William Swainson FLS, FRS (8 October 1789 – 6 December 1855), was an English ornithologist, malacologist, conchologist, entomologist and artist.

==Life==
Swainson was born in Dover Place, St Mary Newington, London, the eldest son of John Timothy Swainson, an original fellow of the Linnean Society. He was a cousin of the amateur botanist Isaac Swainson. His father's family originated in Lancashire, and both his grandfather and father held high posts in Her Majesty's Customs, his father becoming Collector at Liverpool.

William, whose formal education was curtailed because of an impediment in his speech, joined the Liverpool Customs as a junior clerk at the age of 14. He joined the Army Commissariat and toured Malta and Sicily. He studied the ichthyology of western Sicily and in 1815 was forced by ill health to return to England where he subsequently retired on half-pay. William followed in his father's footsteps to become a fellow of the Linnean Society in 1815.

In 1806 he accompanied the English explorer Henry Koster to Brazil. Koster had lived in Brazil for some years and had become famous for his book Travels in Brazil (1816). There he met Dr. Grigori Ivanovitch Langsdorff, also an explorer of Brazil and a Russian Consul General.
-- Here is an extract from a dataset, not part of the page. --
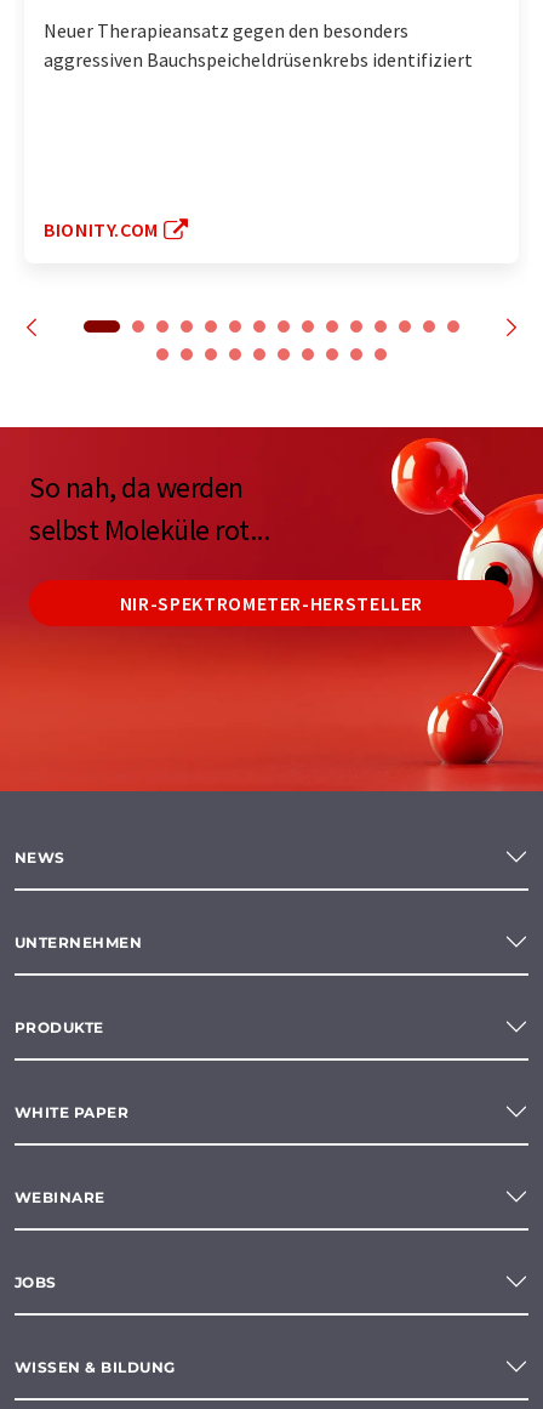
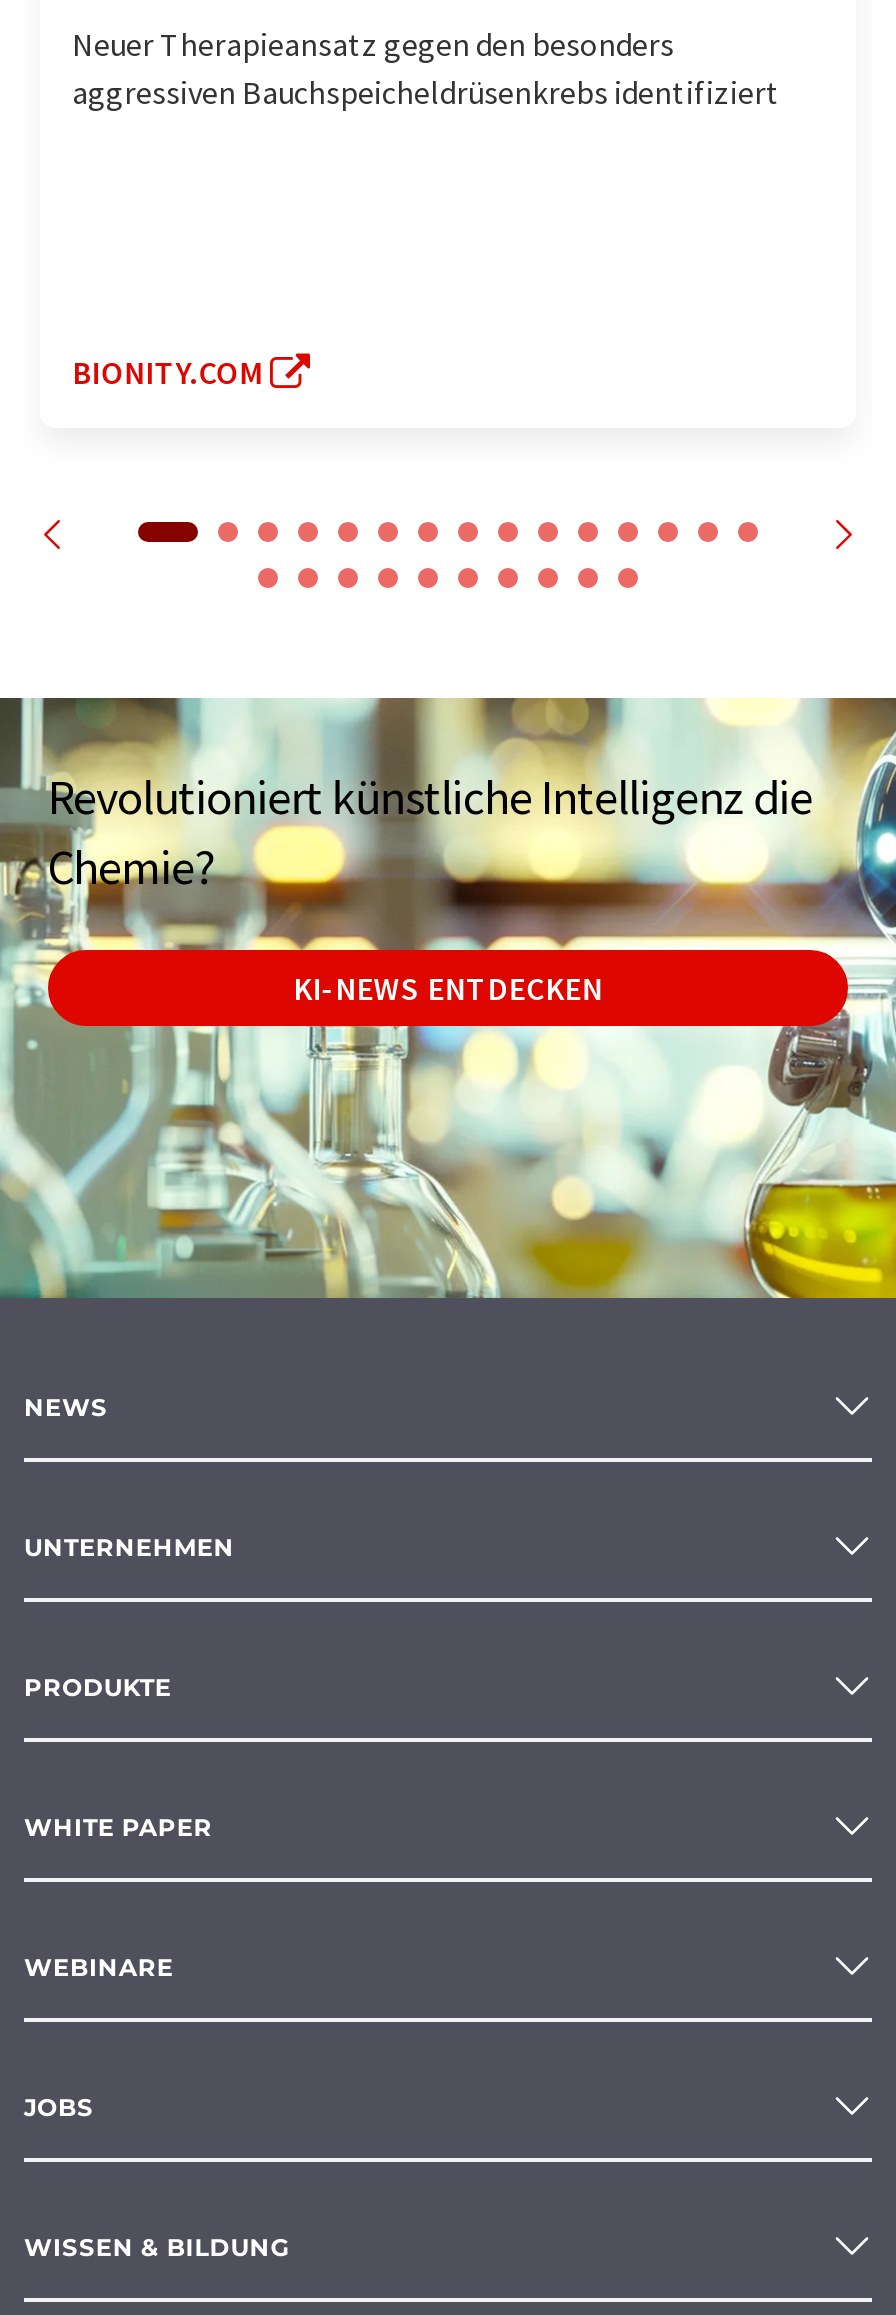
[4,426,539,792] [image] | So nah, da werden | selbst Moleküle rot... -> [6,696,890,1300] [image] | Revolutioniert künstliche Intelligenz die | Chemie?
[120,592,423,616] NIR-SPEKTROMETER-HERSTELLER -> [293,969,603,1009] KI-NEWS ENTDECKEN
They did not spend a long time on shore because of a revolution, but Swainson returned to England in 1818 in his words "a bee loaded with honey", with a collection of over 20,000 insects, 1,200 species of plants, drawings of 120 species of fish, and about 760 bird skins.

As with many Victorian scientists, Swainson was also a member of many learned societies, including the Wernerian Society of Edinburgh. He was elected a fellow of the Royal Society after his return from Brazil on 14 December 1820, and married his first wife Mary Parkes in 1823, with whom he had four sons (William John, George Frederick, Henry Gabriel, and Edwin Newcombe) and a daughter (Mary Frederica). His wife Mary died in 1835.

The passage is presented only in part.